YouTube’s privacy policy

If you accept this notice, your choice will be saved and the page will refresh.

Fr. Jed Fox: And I would think, I’m sure you’ve all been waiting for it with bated breath, which is the Rector’s Address. Which I will try not to make a second sermon. Though that’s always the trick.

I want to start this address by with a word of thanks. Earlier this year you gave me a wonderful series of gifts to acknowledge for my ten years of work here in the church. I’m very grateful to every one of you, not just for giving me a gift, because I was here today I’m old, but for calling me ten years ago to be to journey alongside you in this journey toward the Kingdom of Heaven that we’ve built. It’s been a wild ten years in a lot of ways but a wonderful ten years that I’ve had the opportunity to think about it.

Ten years ago, when I gave my first Rector’s Address, I had on my mind the Christmas readings, particularly a phrase that was used in the letter to Titus, where Titus describes the followers of Jesus, the people of God, as a peculiar people, zealous for good works. And sometimes we hear that phrase peculiar, and we tend to think of quirky.

But I think that what Titus meant is not just quirky, but people who know themselves and God in Jesus Christ. And that is certainly, I think, who Redeemer is. In the voice of peculiar people who know themselves and who they are in God and Jesus Christ. And what is as true today as it was ten years ago when I gave that first rector’s address is that Church of the Redeemer is a people of worship, of sacrament, of community, and of outreach.

And we were able to live into those values in 2024 in wonderful ways.

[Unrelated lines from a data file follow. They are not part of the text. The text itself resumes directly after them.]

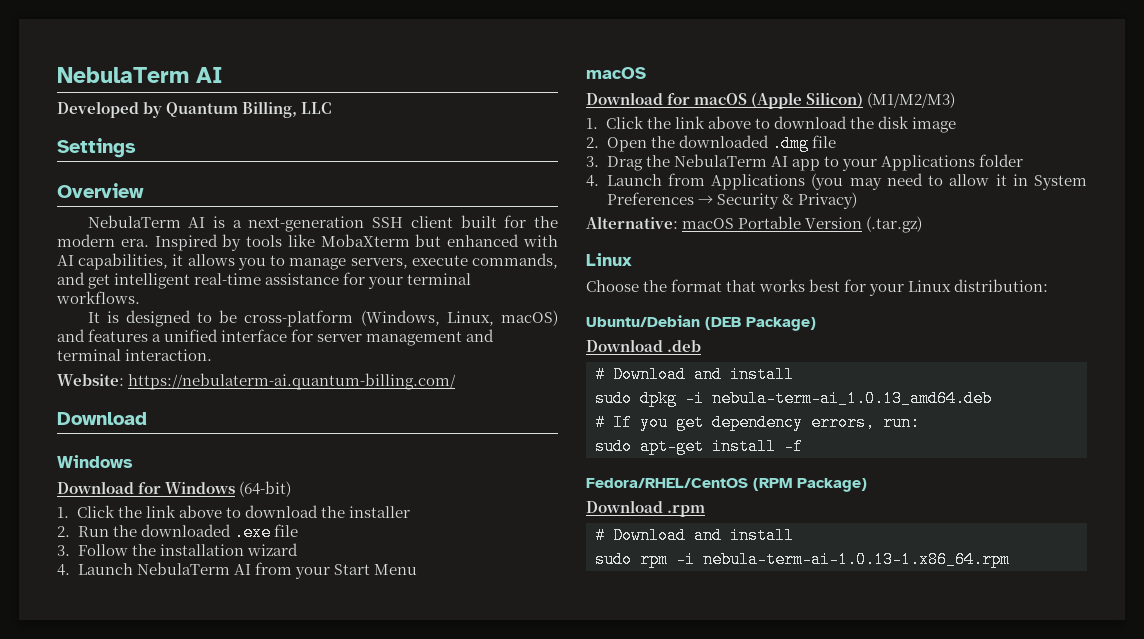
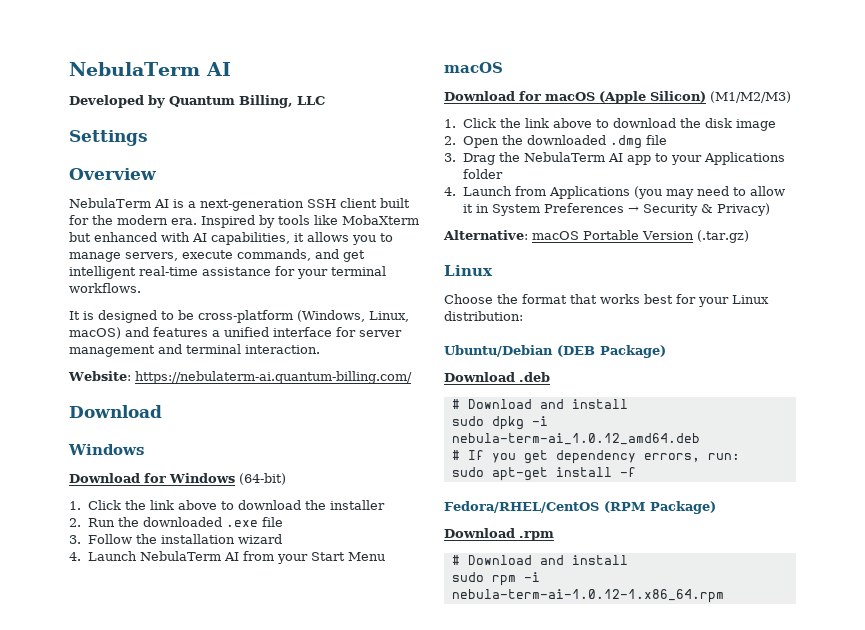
- sudo dpkg -i nebula-term-ai_1.0.13_amd64.deb
+ sudo dpkg -i nebula-term-ai_1.0.12_amd64.deb
- sudo rpm -i nebula-term-ai-1.0.13-1.x86_64.rpm
+ sudo rpm -i nebula-term-ai-1.0.12-1.x86_64.rpm

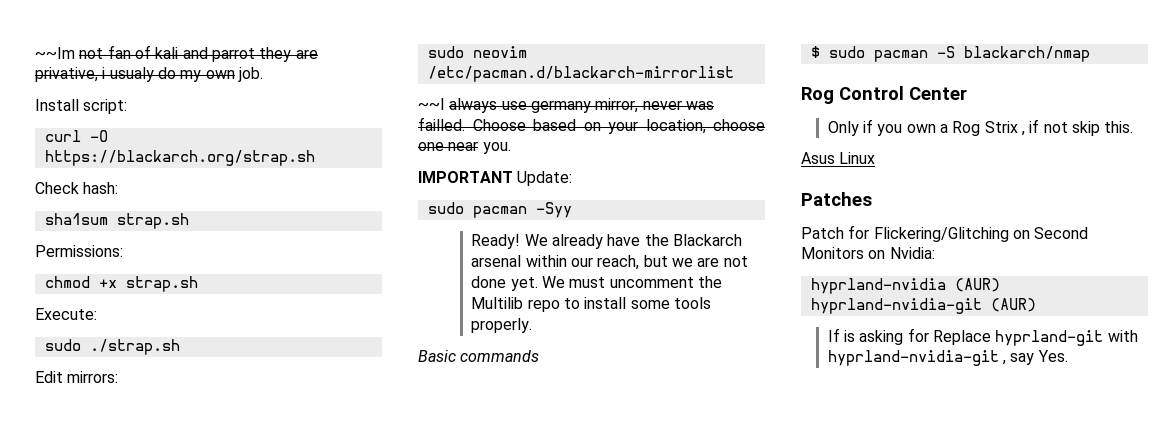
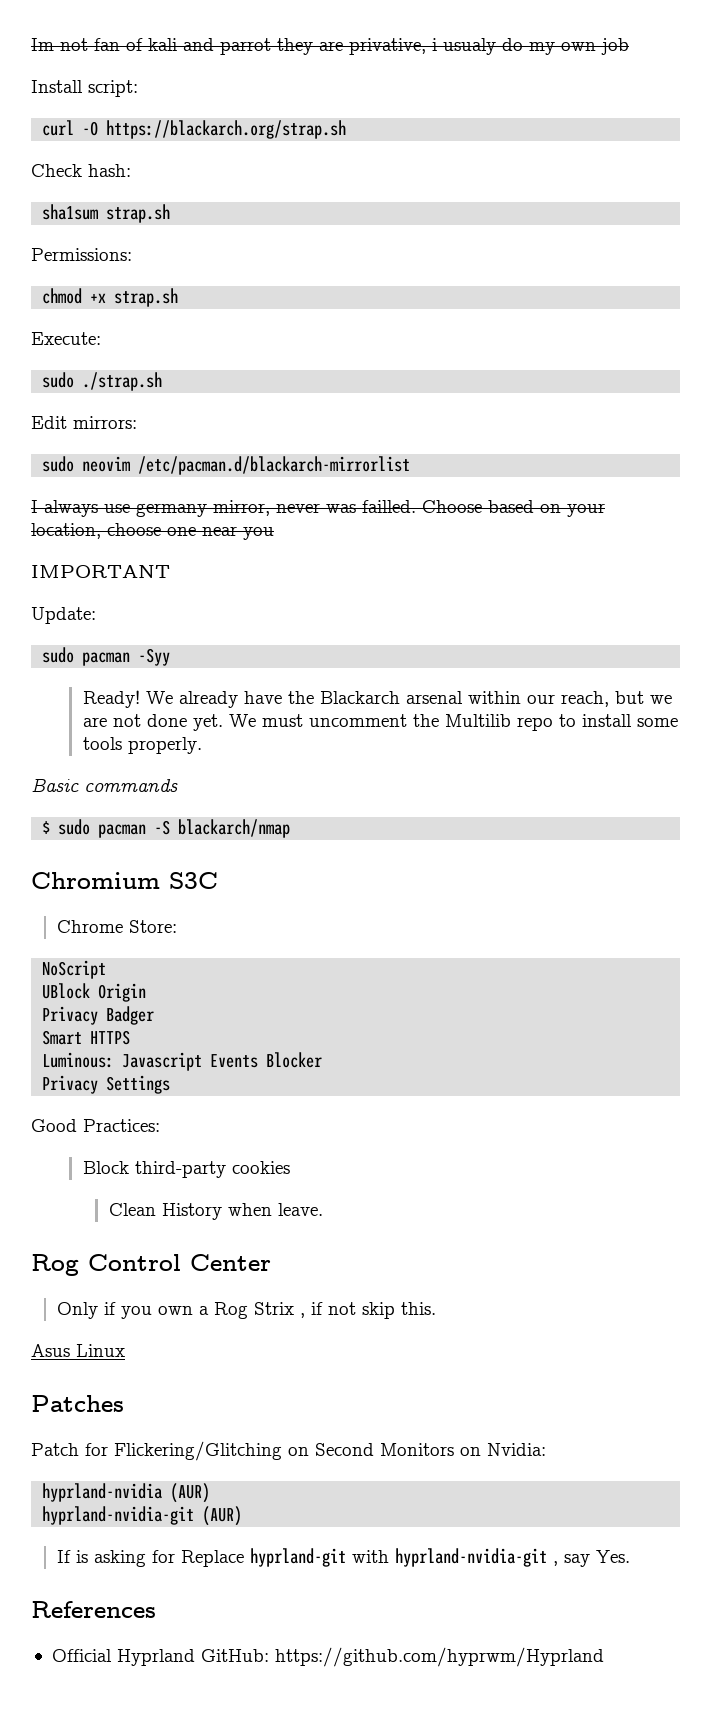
- ~~Im not fan of kali and parrot they are privative, i usualy do my own job.
+ Im not fan of kali and parrot they are privative, i usualy do my own job
- ~~I always use germany mirror, never was failled.
+ I always use germany mirror, never was failled.
- Choose based on your location, choose one near you.
+ Choose based on your location, choose one near you
- IMPORTANT Update:
+ IMPORTANT
+ Update:
+ Chromium S3C
+ Chrome Store:
+ NoScript
+ UBlock Origin
+ Privacy Badger
+ Smart HTTPS
+ Luminous: Javascript Events Blocker
+ Privacy Settings
+ Good Practices:
+ Block third-party cookies
+ Clean History when leave.
+ References
+ Official Hyprland GitHub: https://github.com/hyprwm/Hyprland

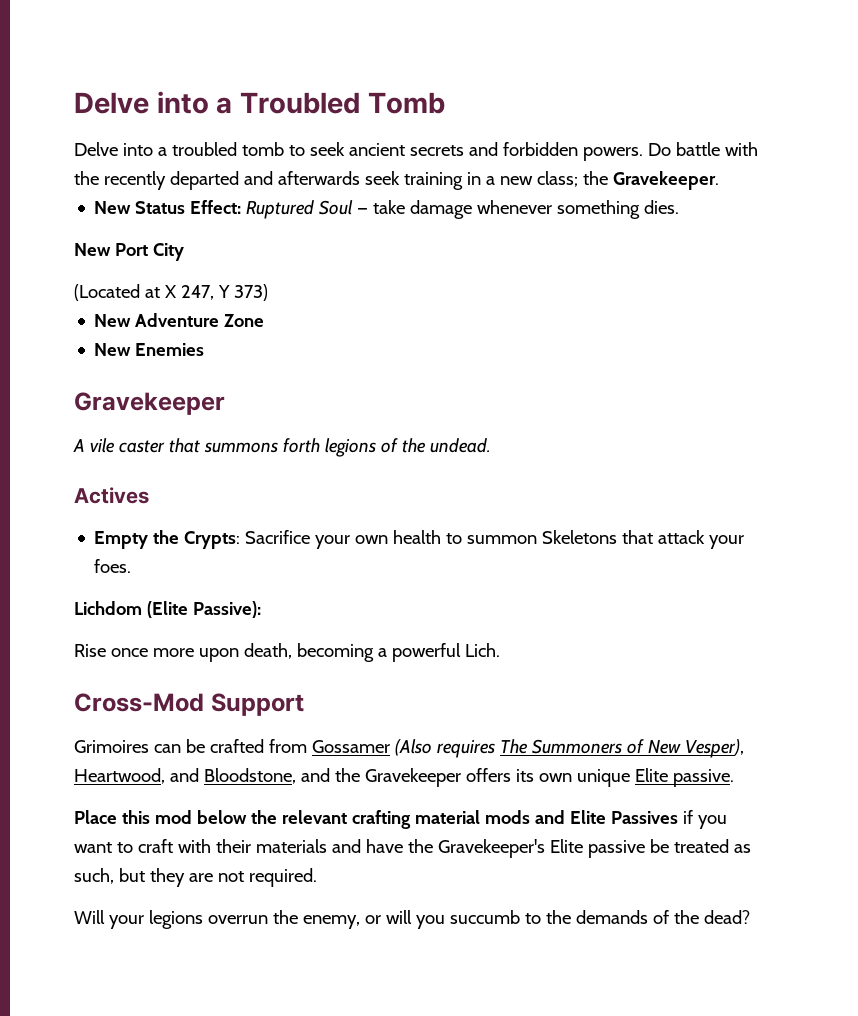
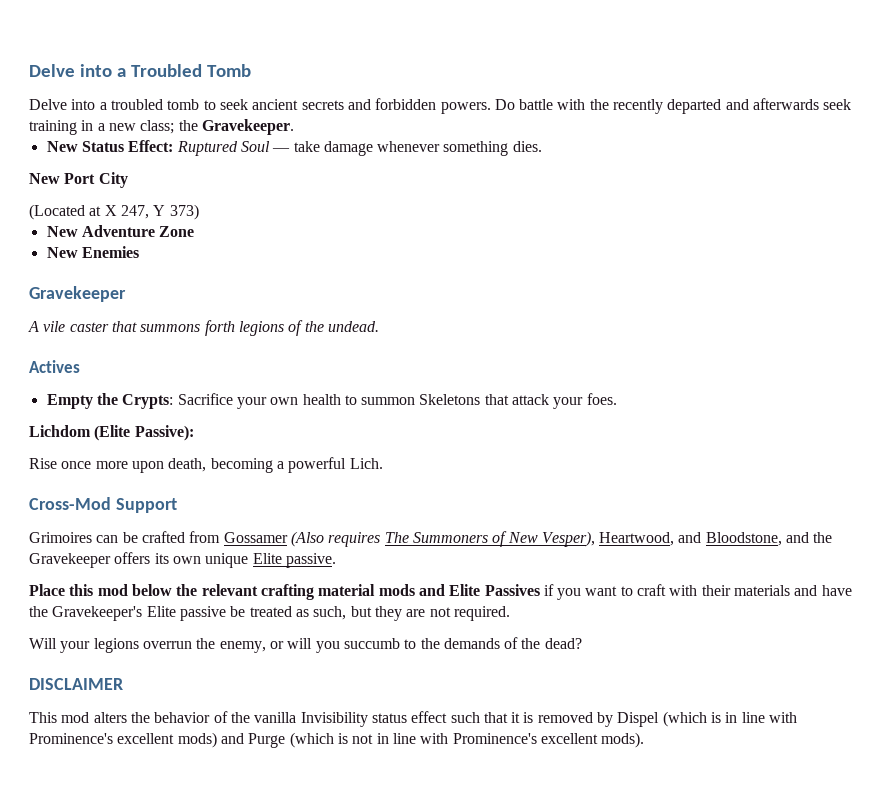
+ DISCLAIMER
+ This mod alters the behavior of the vanilla Invisibility status effect such that it is removed by Dispel (which is in line with Prominence's excellent mods) and Purge (which is not in line with Prominence's excellent mods).

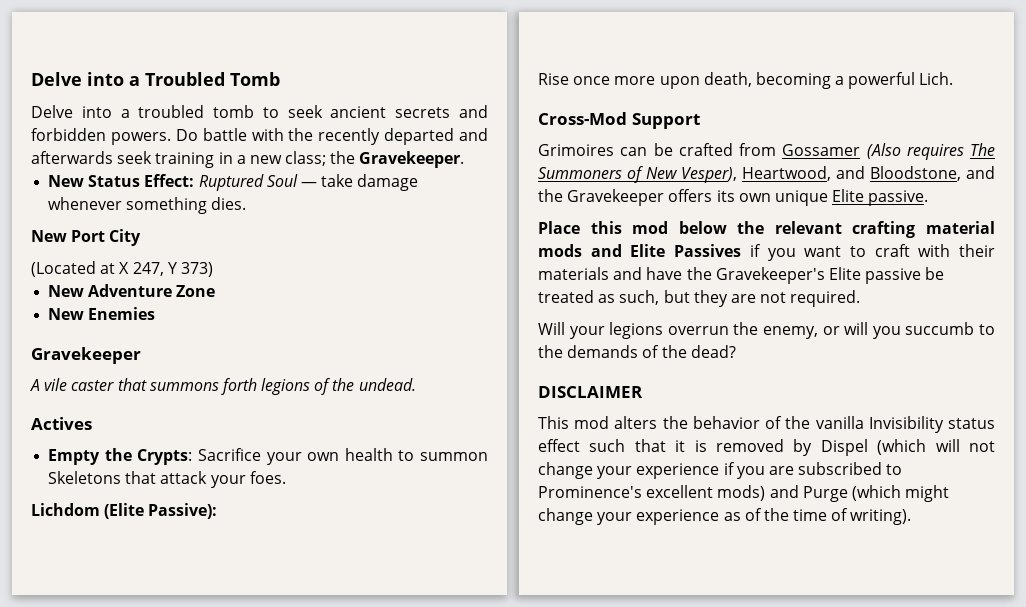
- This mod alters the behavior of the vanilla Invisibility status effect such that it is removed by Dispel (which is in line with Prominence's excellent mods) and Purge (which is not in line with Prominence's excellent mods).
+ This mod alters the behavior of the vanilla Invisibility status effect such that it is removed by Dispel (which will not change your experience if you are subscribed to Prominence's excellent mods) and Purge (which might change your experience as of the time of writing).

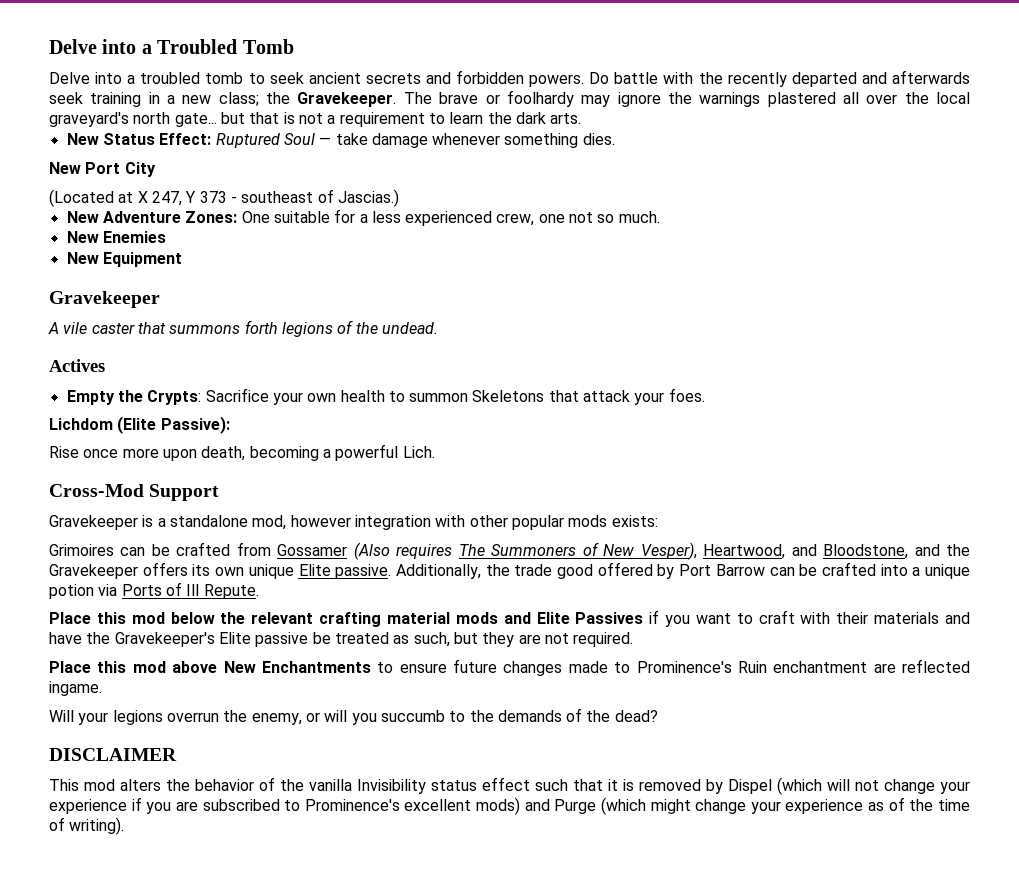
+ The brave or foolhardy may ignore the warnings plastered all over the local graveyard's north gate... but that is not a requirement to learn the dark arts.
- (Located at X 247, Y 373)
- New Adventure Zone
+ (Located at X 247, Y 373 - southeast of Jascias.)
+ New Adventure Zones: One suitable for a less experienced crew, one not so much.
+ New Equipment
+ Gravekeeper is a standalone mod, however integration with other popular mods exists:
+ Additionally, the trade good offered by Port Barrow can be crafted into a unique potion via Ports of Ill Repute.
+ Place this mod above New Enchantments to ensure future changes made to Prominence's Ruin enchantment are reflected ingame.

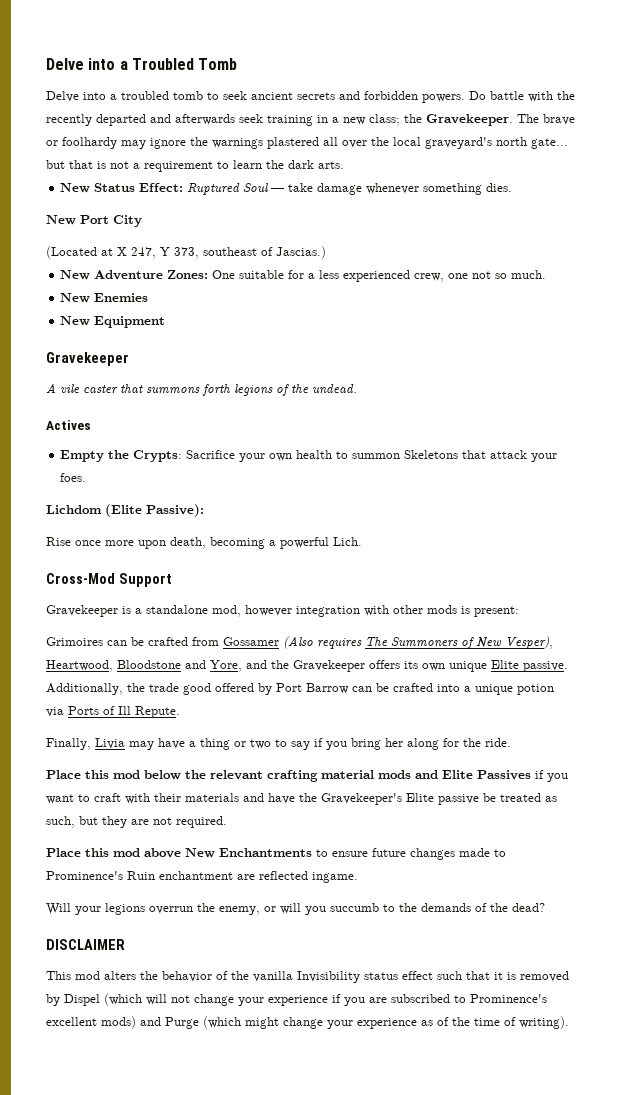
- (Located at X 247, Y 373 - southeast of Jascias.)
+ (Located at X 247, Y 373, southeast of Jascias.)
- Gravekeeper is a standalone mod, however integration with other popular mods exists:
+ Gravekeeper is a standalone mod, however integration with other mods is present:
- Grimoires can be crafted from Gossamer (Also requires The Summoners of New Vesper), Heartwood, and Bloodstone, and the Gravekeeper offers its own unique Elite passive.
+ Grimoires can be crafted from Gossamer (Also requires The Summoners of New Vesper), Heartwood, Bloodstone and Yore, and the Gravekeeper offers its own unique Elite passive.
+ Finally, Livia may have a thing or two to say if you bring her along for the ride.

And one of the things we did is expand our community by welcoming in a new priest of the church. We got to journey alongside Teresa as she completed her transitional diaconate and see her get ordained and begin a new life of ministry as a priest in God’s holy church.

We continued our work with Hopelink and continued learning new ways in which we can be a blessing to them and others in our community. And we’ve begun work with the Kenmore Senior Women’s Shelter. All things that are, we said and we feel, are essential to our mission. You also got a new bishop, and the eagle-eyed ones, you might notice that his portrait finally came out.

So, it’s hanging out there in the narthex. If you want to go and look at it on your way downstairs to chili and pie, you can see Phil, our new bishop watching over us here at the Church of the Redeemer. It was a big process to get our new bishop. There were meetings and interviews and then an ordina…an election, and then an ordination, all of which were joyful and life giving.

And some of you joined with the rest of the diocese, the main family unit of the Episcopal Church, in doing that work of calling Phil to be on the mission. And there was a General Convention and you all, in your grace, lent me to the diocese to be a part of that General Convention, gathering on a larger Episcopal Church, not just a national church, but an international church, with people from Europe and Colombia and Guam and Ecuador and other places, and Taiwan and other places that are a part of this larger Episcopal Church, so that we can discern our way forward, how do we better be a church in a changing the world. How can we better be the body of Christ in a world that keeps changing more rapidly than anything we’d like?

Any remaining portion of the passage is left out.